UN climate report confirms that the effects of climate change are already being felt globally but that the worst impacts can still be avoided.

The United Nations Intergovernmental Panel on Climate Change (IPCC) released its Synthesis of the Fifth Assessment Report last week (Sunday 2 Nov) at an international meeting in Copenhagen. The report integrates and distils key findings from a previously released trilogy of reports, which explored the physical science of climate change, its impacts and efforts to mitigate these.

This report forms the foundation for crucial climate negotiations due to take place at the UN Conference of Parties (COP 21) meeting in Paris in late 2015.

We asked climate experts across the College for their take on the report.

What’s new about the IPCC Synthesis Report? 

Professor Jim Skea – Professor of Sustainable Energy and member of IPCC Working Group III assessing all relevant options for mitigating climate change.

Professor Jim Skea

Professor Jim Skea

“The IPCC Synthesis Report builds on three reports published over the last year, so it’s fair to ask what’s new this time round. For me, the novelty lies in the way it has woven together the threads from the preceding assessments of climate science, impacts and adaptation, and climate change mitigation. Almost every section of the new report is based on a collaboration between scientists from these different domains. The result is perhaps the most powerful set of messages for policymakers that the IPCC has ever delivered.

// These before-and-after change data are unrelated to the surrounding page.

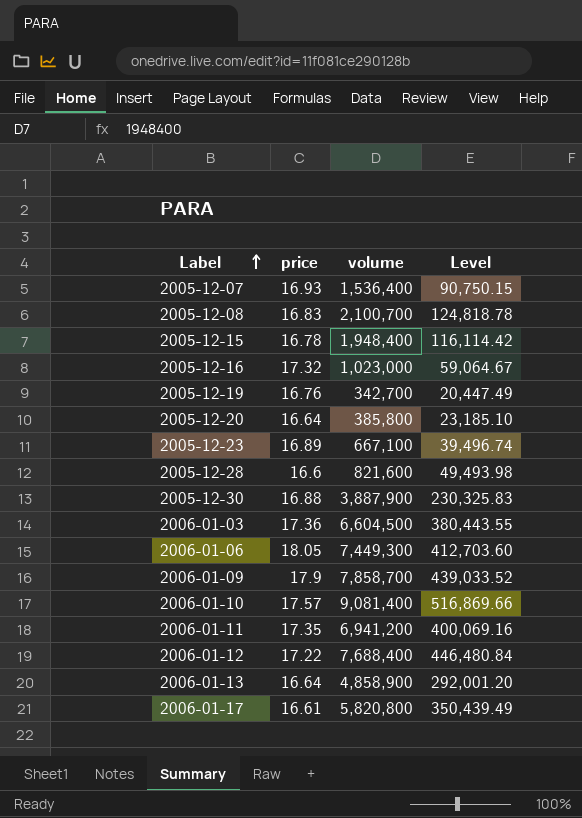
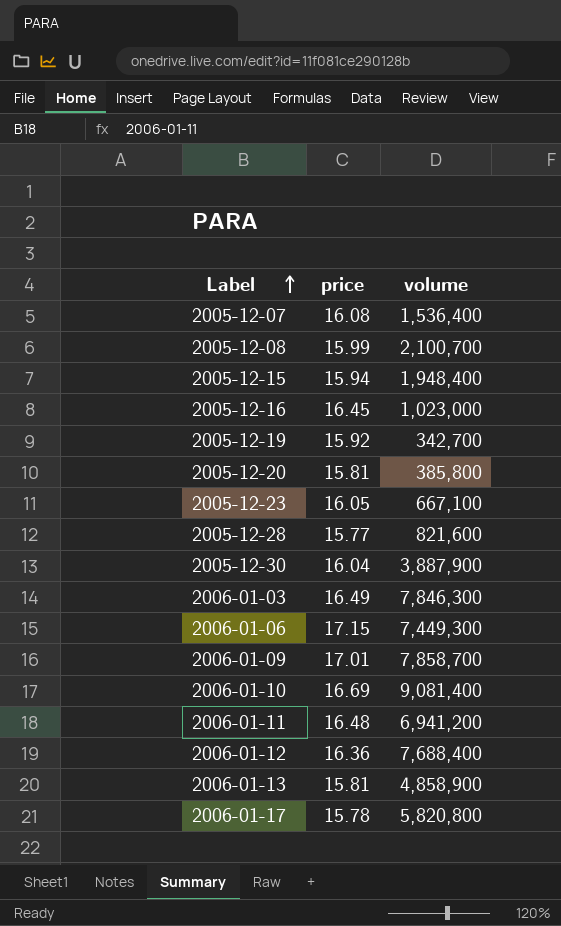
column Level | formula: [volume] / [price] -> none
2005-12-07 | price: 16.93 -> 16.08
2005-12-08 | price: 16.83 -> 15.99
2005-12-15 | price: 16.78 -> 15.94
2005-12-16 | price: 17.32 -> 16.45
2005-12-19 | price: 16.76 -> 15.92
2005-12-20 | price: 16.64 -> 15.81
2005-12-23 | price: 16.89 -> 16.05
2005-12-28 | price: 16.6 -> 15.77
2005-12-30 | price: 16.88 -> 16.04
2006-01-03 | price: 17.36 -> 16.49
2006-01-03 | volume: 6,604,500 -> 7,846,300
2006-01-06 | price: 18.05 -> 17.15
2006-01-09 | price: 17.9 -> 17.01
2006-01-10 | price: 17.57 -> 16.69
2006-01-11 | price: 17.35 -> 16.48
2006-01-12 | price: 17.22 -> 16.36
2006-01-13 | price: 16.64 -> 15.81
2006-01-17 | price: 16.61 -> 15.78

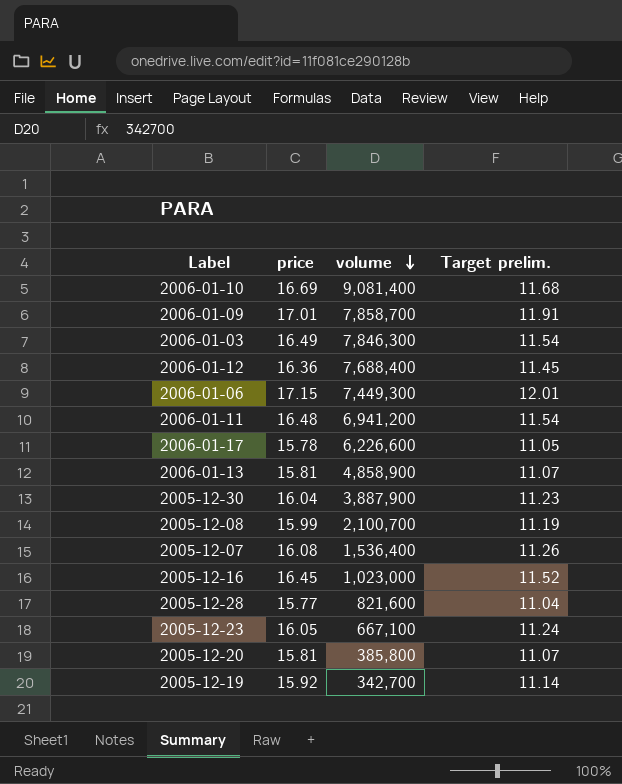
row order: Label ascending -> volume descending
column Target prelim. | formula: none -> [price] * 0.7
row 2005-12-15: 15.94 | 1,948,400 -> none
2006-01-17 | volume: 5,820,800 -> 6,226,600

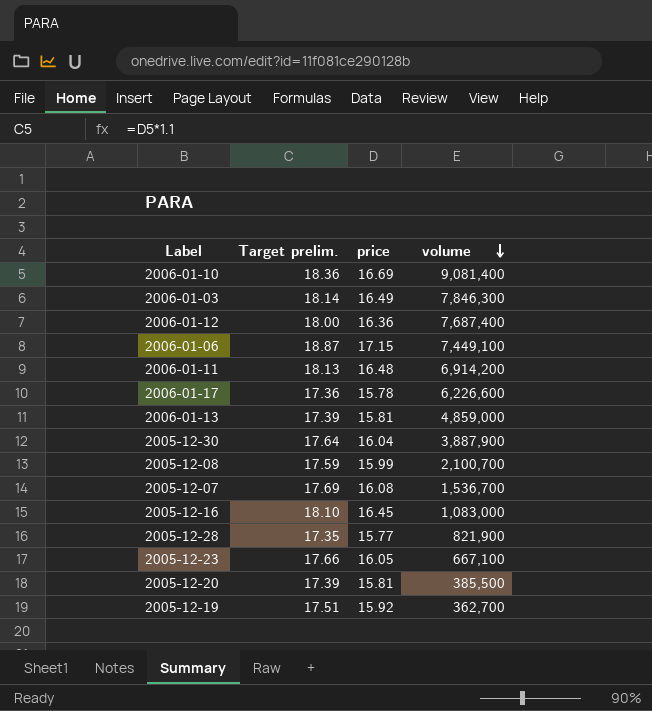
column Target prelim. | formula: [price] * 0.7 -> [price] * 1.1
column Target prelim. | position: 4 -> 2
row 2006-01-09: 17.01 | 7,858,700 | 11.91 -> none
2006-01-12 | volume: 7,688,400 -> 7,687,400
2006-01-06 | volume: 7,449,300 -> 7,449,100
2006-01-11 | volume: 6,941,200 -> 6,914,200
2006-01-13 | volume: 4,858,900 -> 4,859,000
2005-12-07 | volume: 1,536,400 -> 1,536,700
2005-12-16 | volume: 1,023,000 -> 1,083,000
2005-12-28 | volume: 821,600 -> 821,900
2005-12-20 | volume: 385,800 -> 385,500
2005-12-19 | volume: 342,700 -> 362,700

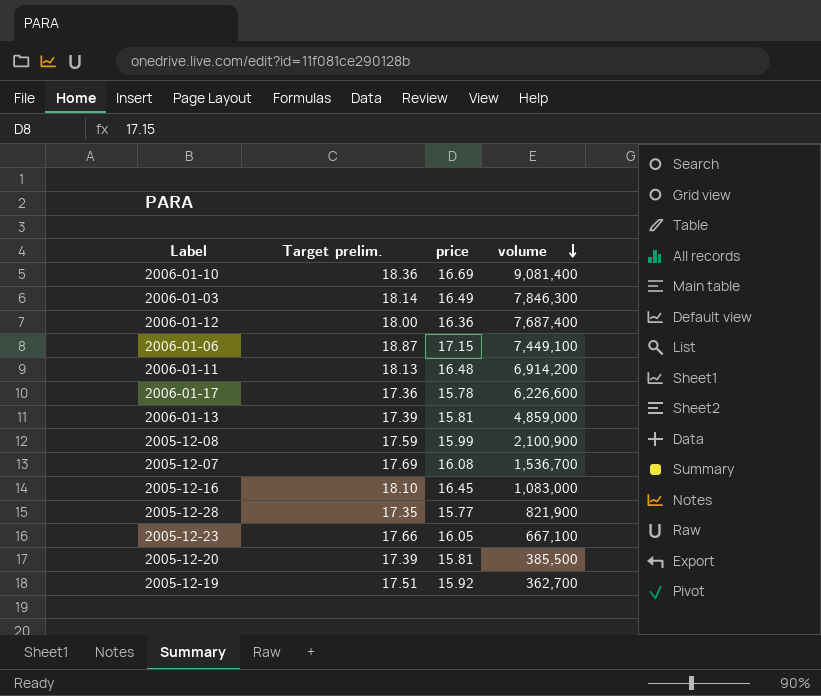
row 2005-12-30: 17.64 | 16.04 | 3,887,900 -> none
2005-12-08 | volume: 2,100,700 -> 2,100,900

"I'd pick out three main themes. The first is the absolutely unequivocal nature of the link between human activities and the changing climate. The second is the complementarity of efforts to adapt to climate change on the one hand and to reduce the need for adaptation by reducing greenhouse gas emissions on the other. Historic emissions have made future climate change unavoidable and without new emission reduction efforts many climate impacts will become irreversible. Third, is the urgency of adaptation and emission reduction efforts. Carbon dioxide accumulates in the atmosphere – the sooner we act, and develop new options, the lower will be the costs in the long-term. This is the fact book for policymakers negotiating new international agreements.”

What are the key messages that people should take away from the Fifth Assessment Report?

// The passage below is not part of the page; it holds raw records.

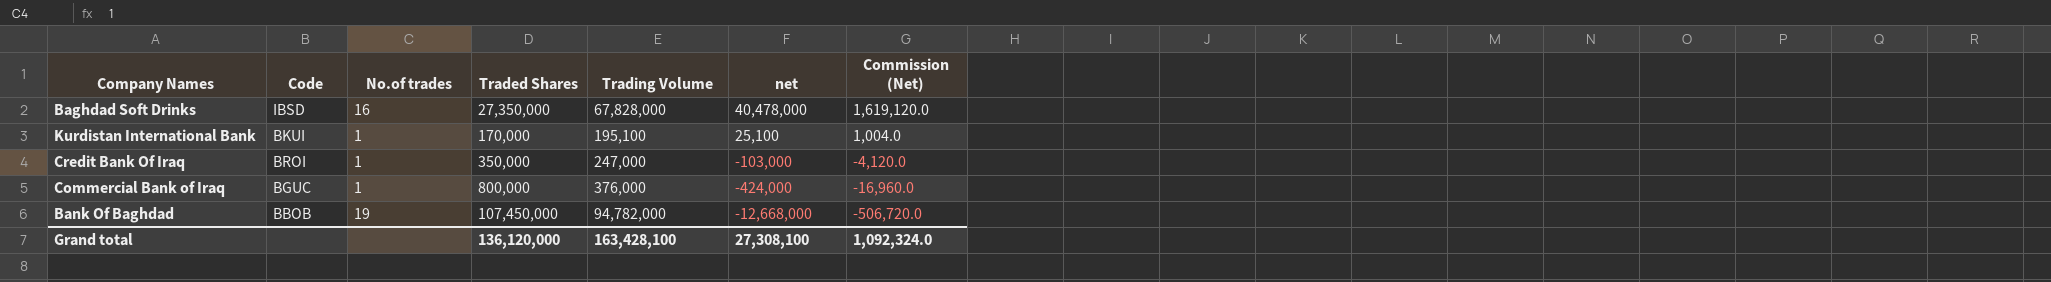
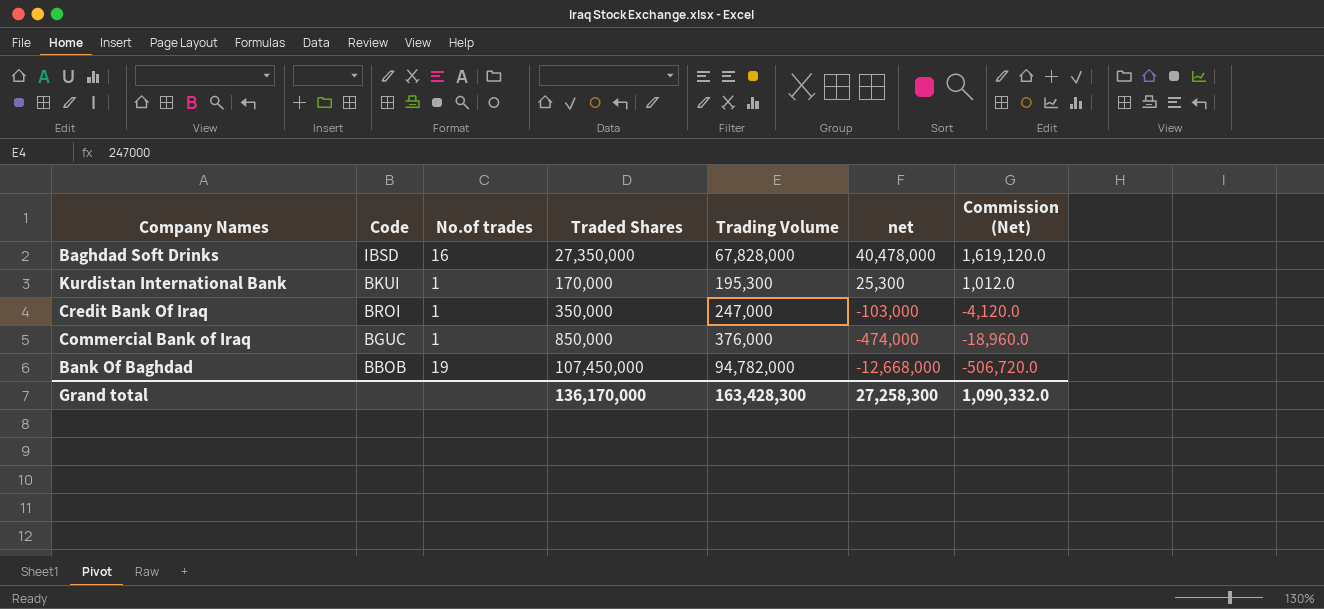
Kurdistan International Bank | Trading Volume: 195,100 -> 195,300
Kurdistan International Bank | net: 25,100 -> 25,300
Kurdistan International Bank | Commission (Net): 1,004.0 -> 1,012.0
Commercial Bank of Iraq | Traded Shares: 800,000 -> 850,000
Commercial Bank of Iraq | net: -424,000 -> -474,000
Commercial Bank of Iraq | Commission (Net): -16,960.0 -> -18,960.0
Grand total | Traded Shares: 136,120,000 -> 136,170,000
Grand total | Trading Volume: 163,428,100 -> 163,428,300
Grand total | net: 27,308,100 -> 27,258,300
Grand total | Commission (Net): 1,092,324.0 -> 1,090,332.0

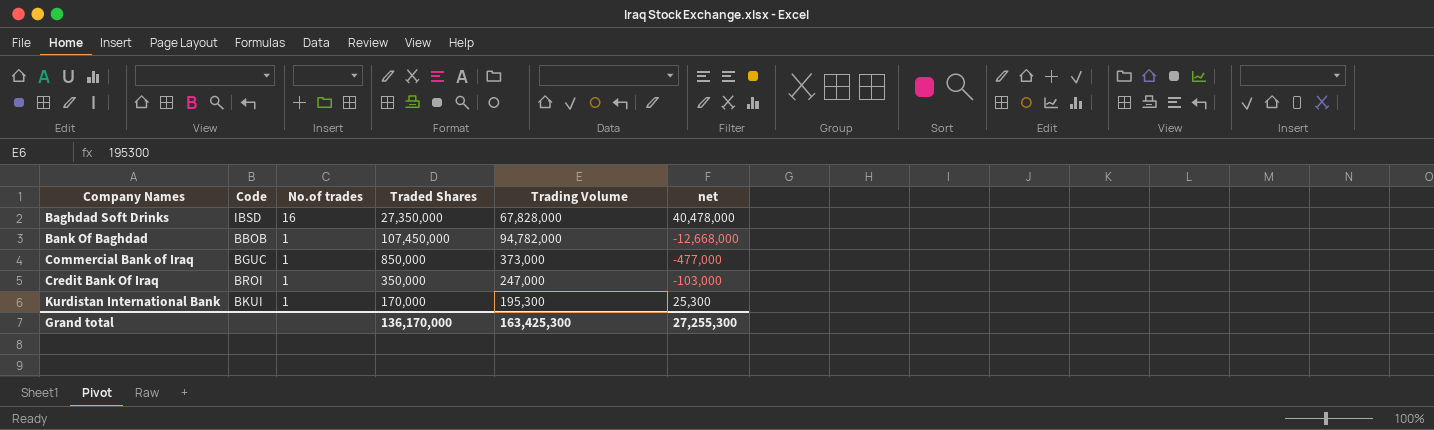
row order: net descending -> Company Names ascending
column Commission (Net) | formula: [net] * 0.04 -> none
Bank Of Baghdad | No.of trades: 19 -> 1
Commercial Bank of Iraq | Trading Volume: 376,000 -> 373,000
Commercial Bank of Iraq | net: -474,000 -> -477,000
Grand total | Trading Volume: 163,428,300 -> 163,425,300
Grand total | net: 27,258,300 -> 27,255,300

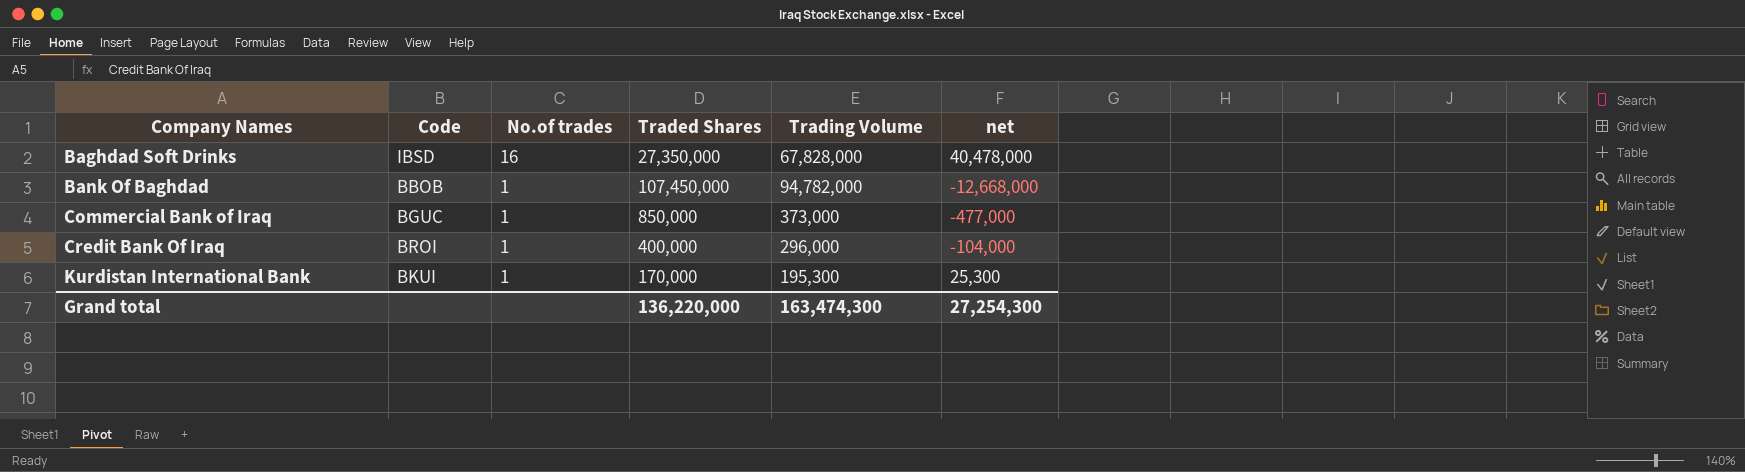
Credit Bank Of Iraq | Traded Shares: 350,000 -> 400,000
Credit Bank Of Iraq | Trading Volume: 247,000 -> 296,000
Credit Bank Of Iraq | net: -103,000 -> -104,000
Grand total | Traded Shares: 136,170,000 -> 136,220,000
Grand total | Trading Volume: 163,425,300 -> 163,474,300
Grand total | net: 27,255,300 -> 27,254,300

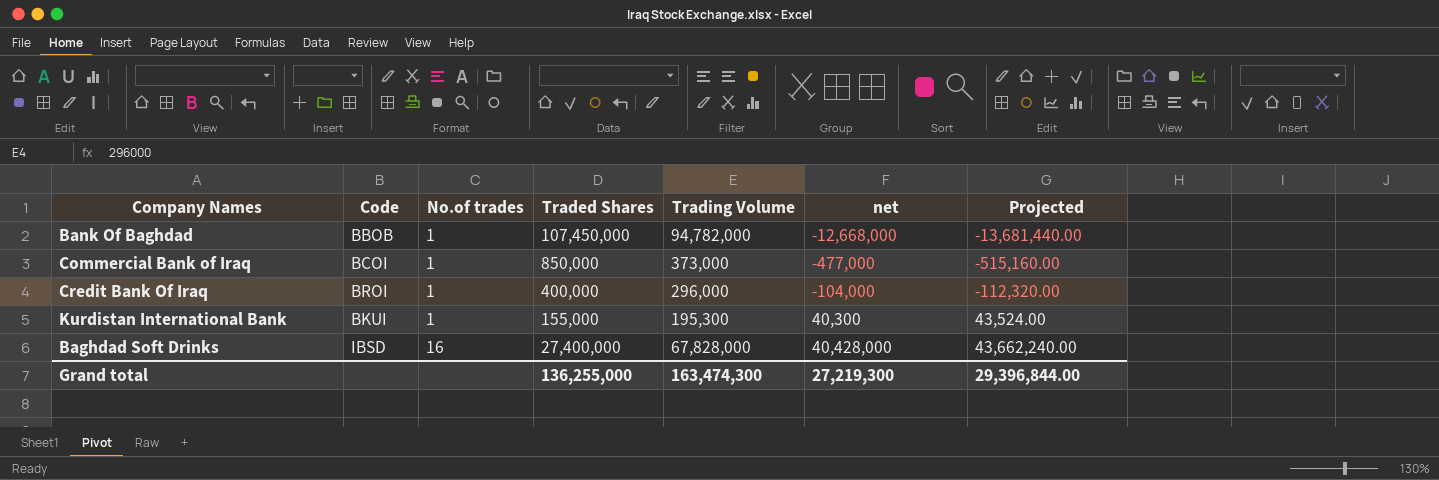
row order: Company Names ascending -> No.of trades ascending
column Projected | formula: none -> [net] * 1.08
Commercial Bank of Iraq | Code: BGUC -> BCOI
Kurdistan International Bank | Traded Shares: 170,000 -> 155,000
Kurdistan International Bank | net: 25,300 -> 40,300
Baghdad Soft Drinks | Traded Shares: 27,350,000 -> 27,400,000
Baghdad Soft Drinks | net: 40,478,000 -> 40,428,000
Grand total | Traded Shares: 136,220,000 -> 136,255,000
Grand total | net: 27,254,300 -> 27,219,300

Co-Directors of Grantham Institute, Professor Joanna Haigh and Professor Martin Siegert

Professor Joanna Haigh

Professor Joanna Haigh

JH: “Climate change is unequivocal, with evidence observed on every continent and in the ocean. The average temperature at the Earth’s surface has risen faster over the past century than at any time in the past two millennia, and probably much longer, and it is at least 95% likely that human activity, particularly the emission of greenhouse gases, is the dominant cause.

“The concentration of carbon dioxide in the atmosphere is higher than it has been for about three million years and, if emissions continue rising at the current rate, consequences by the end of the century include a global average temperature around 2.5 - 4.8 degrees celcius higher than present. 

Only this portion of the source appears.